I spent long hours cleaning my front porch today. I began with the two white rocking chairs which three seasons of wild weather had dusted to dingy gray, scrubbing them over every inch and slat until they gleamed again. I took my broom and knocked down the cobwebs and dust from the stuccoed walls, and then I swept… and swept… and swept.
I find such things very satisfying. My family comes from deep in Kentucky, so far south down I-75 we can claim Tennessee, and for some reason I have many memories of my old, country grandmother (who is still living), sweeping, sweeping, and sweeping her front porch all summer long. Round, short, and slow, with one leg that stopped bending at the knee years ago, she swept her porch. There was something in it that was a point of pride for her. I don’t think I understood it when I was young, but now that I am older, with a home of my own, I very much do.
As spring has worn on, my dirty front porch has nagged at me, even through my grief.
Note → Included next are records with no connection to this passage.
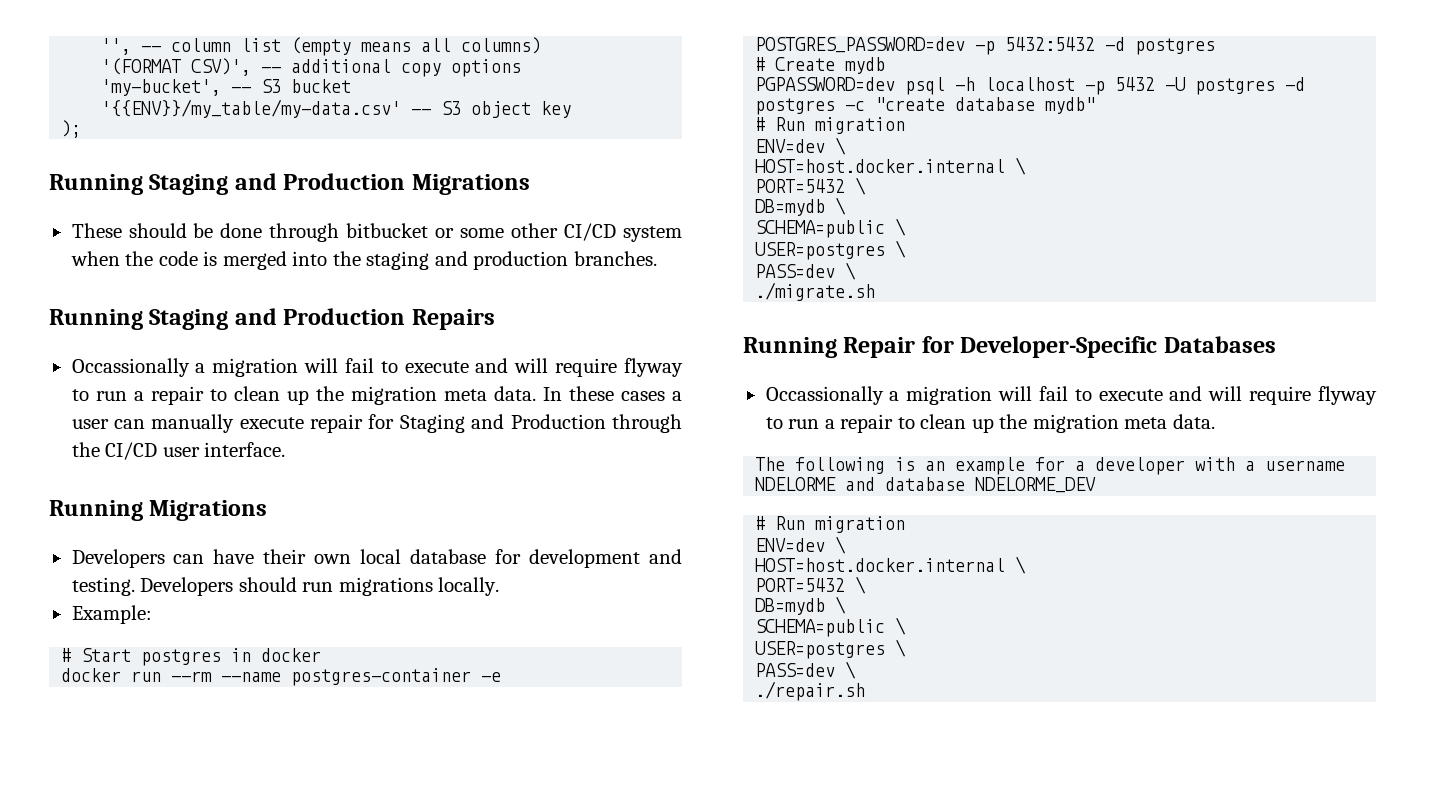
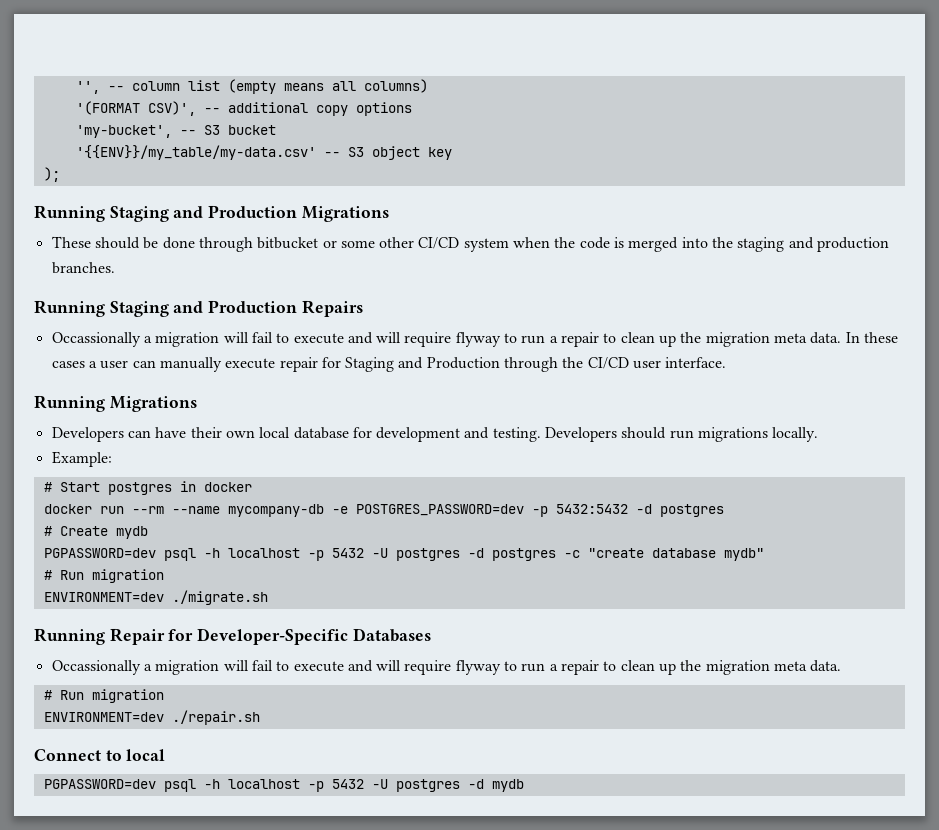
- docker run --rm --name postgres-container -e POSTGRES_PASSWORD=dev -p 5432:5432 -d postgres
+ docker run --rm --name mycompany-db -e POSTGRES_PASSWORD=dev -p 5432:5432 -d postgres
  PGPASSWORD=dev psql -h localhost -p 5432 -U postgres -d postgres -c "create database mydb"
  # Run migration
- ENV=dev \
- HOST=host.docker.internal \
- PORT=5432 \
- DB=mydb \
- SCHEMA=public \
- USER=postgres \
- PASS=dev \
- ./migrate.sh
+ ENVIRONMENT=dev ./migrate.sh
  Running Repair for Developer-Specific Databases
  Occassionally a migration will fail to execute and will require flyway to run a repair to clean up the migration meta data.
- The following is an example for a developer with a username NDELORME and database NDELORME_DEV
  # Run migration
- ENV=dev \
- HOST=host.docker.internal \
- PORT=5432 \
- DB=mydb \
- SCHEMA=public \
- USER=postgres \
- PASS=dev \
- ./repair.sh
+ ENVIRONMENT=dev ./repair.sh
+ Connect to local
+ PGPASSWORD=dev psql -h localhost -p 5432 -U postgres -d mydb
What on earth kind of message does that send?, cried some old Appalachian woman programmed into my brain. Aren’t you going to take care of what’s yours?
I’ve got to get to that, I muttered to myself again and again.
Finally cleaning it was cathartic. Something in that motion, that forceful pull, push of the broom, the decisive expulsion of last years’ dirt, gives me a sense of being irrevocably linked to the women of my heritage across generations. My grandmothers haven’t always had much, but they have unanimously taken much pride in caring for the things they did have. Doing as they did connects me to them, honors them, honors the life I have.
After many weeks of unrelenting grief, sweeping the porch was a literal breath of fresh air. One thing at a time.